U sually people make resolutions in the dying days of a year - and all too often break them in the opening moments of the new. It's only human... we aspire to greatness and then inevitably stumble a bit as we lurch towards them down the road of good intentions. I really didn't make any at the turn of 2009, in fact I never even really thought about making them or not. Barely crossed what passes for my mind. Perhaps I was too busy digging out snow-drifts, making the most of the out-of-the-UK down-time or somehow finding I was being more frightingly domesticated in a month than I am for the other days of the year entirely. Seriously, most of the time I can burn water.
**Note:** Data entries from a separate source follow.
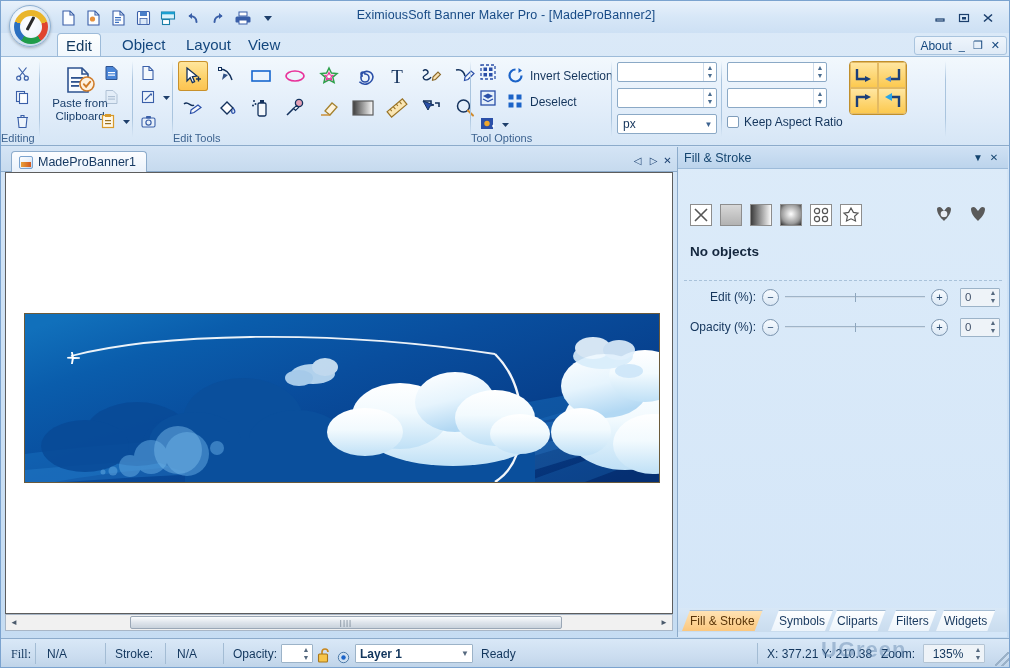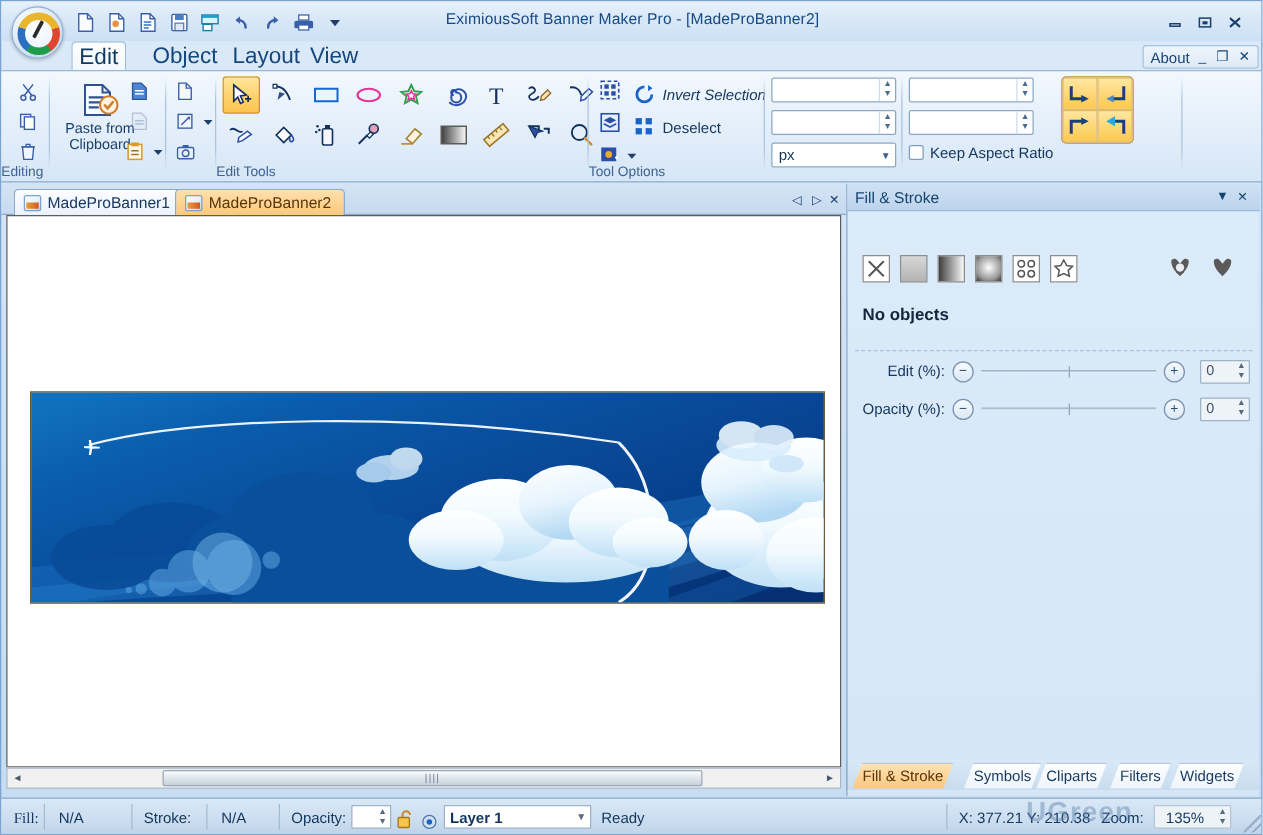--- a/index.html
+++ b/index.html
@@ -70,7 +70,7 @@
   .rtab {
     position:absolute; top:0; height:23px; padding:0 13px;
     display:flex; align-items:center; justify-content:center;
-    font-size:18px; color:#14477e; cursor:pointer;
+    font-size:15px; color:#14477e; cursor:pointer;
   }
   .rtab.active {
     background: linear-gradient(180deg,#fdfefe 0%, #f2f8fd 100%);

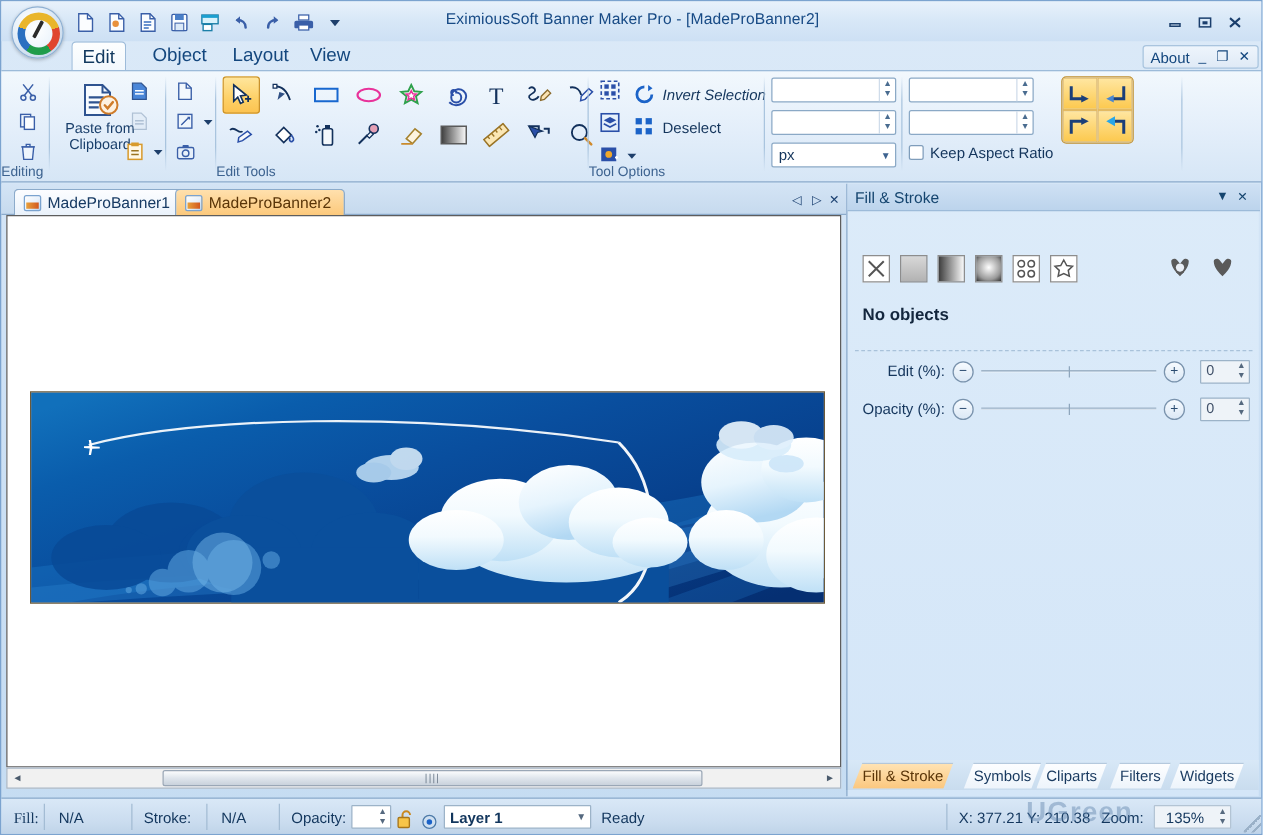--- a/index.html
+++ b/index.html
@@ -741,7 +741,7 @@
           </svg>
       </div>
 
-      <div class="opt-row" style="left:36px; top:10px;font-style:italic;">
+      <div class="opt-row" style="left:36px; top:10px;">
         <svg width="17" height="17" viewBox="0 0 17 17" style="margin-right:6px">
           <path d="M8.5 2.5a6 6 0 106 6" fill="none" stroke="#1b63c8" stroke-width="2.2"></path>
           <path d="M11.5 1l3.5 2.5L11.5 6z" fill="#1b63c8"></path>

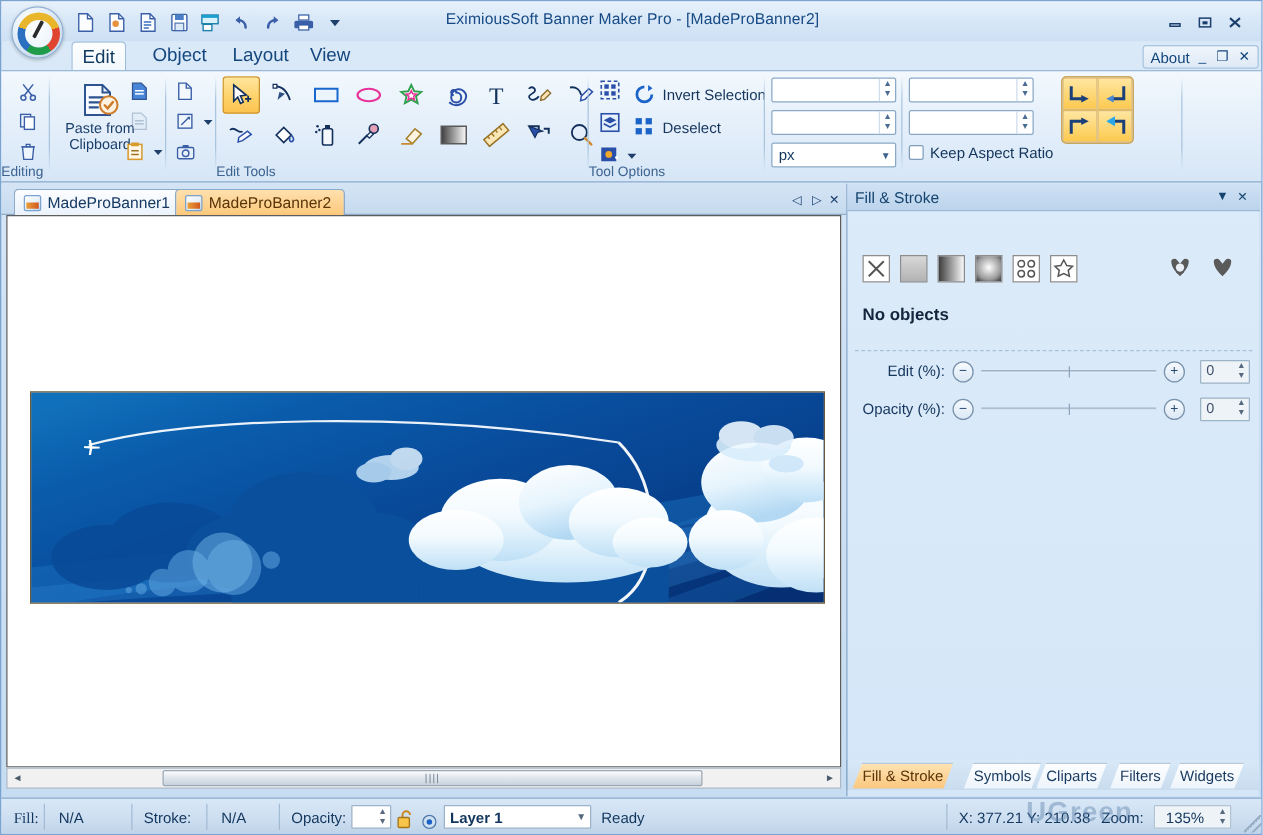--- a/index.html
+++ b/index.html
@@ -837,10 +837,6 @@
     <div class="dtab inactive" style="left:10px;">
       <span class="dtab-ico"></span>
       <span>MadeProBanner1</span>
-    </div>
-    <div class="dtab active" style="left:139px;">
-      <span class="dtab-ico"></span>
-      <span>MadeProBanner2</span>
     </div>
     <div class="dtab-nav" style="left:629px;">◁</div>
     <div class="dtab-nav" style="left:645px;">▷</div>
If I could find the kettle. What's a kettle?
But as January ticks through, I guess I am thinking more about what I am doing, what I should be doing and what I should be doing next. Maybe even after that. Oh, it's not as if I don't have enough to do on the practical side: before the end of the month there's far too many things to sort through and all of them howling for my attention and bellowing at the consequences if I don't put them at the top of the list.
This year I'll be 42. (Real 'meaning of life' territory, ya think?). But 30 came and went without any of the prophesised fanfare and 40 was a mere blip on the radar until it became the blip on the machine at LGI. Then 2009 was a year of constant transition, I guess... near dirt-naps being very effective wake-up calls.
But what should 2010 be? What do I need and want out of it in the long run? The frustrating answer is I'm not sure. I'm used to making myself set small goals as I find even minor accomplishments keep up the momentum and lead to bigger ones. Finishing an article, tidying something, getting something posted out in the mail or being able to mentally tick something off a list means I can go to bed and think the day wasn't entirely wasted. Little victories. But what of the long game?
Sure, there's that novel to keep writing/start again (if Steve can manage five or more and sell the film rights to Europe, surely I can manage one and get an edorsement from Channel Five?); I'd like to be able to spend more time socialising outside of four very familiar walls which somehow contain more of my flotsam and jetsam than 1/4 of a relative mansion once did; I'd like to earn the kind of money that my work IS actually worth- 1/2 would be acceptable - or be acknowledged more vigorously when it's often done as a favour.
I guess as we get older that we spot that pragmatic dividing line between making stuff happen for ourselves and merely relying on others to not get in the way- that so much of our lives revolves around the decisions that others make (or don't), that we might blink and miss the things we need to make happen ourselves, if only we had the energy and time at the end of the day. We need to remind ourselves that bad things happen but really good things happen too, to recognise them and not to forget to smile and breathe out a bit when they do.
So technically, I actually DO know where I need to be by the end of the year... better financially, more even social life, knowing if I can balance my own needs and wants in all aspects of life with those of others. Effectively, it's just the need for a few more street signs, some reliable directions from the people I come across who are interested in the same route...and, yes, considerable gas money for the fuel it'll take.
I'm just not sure God's quite the reliable co-pilot I'm always hearing about.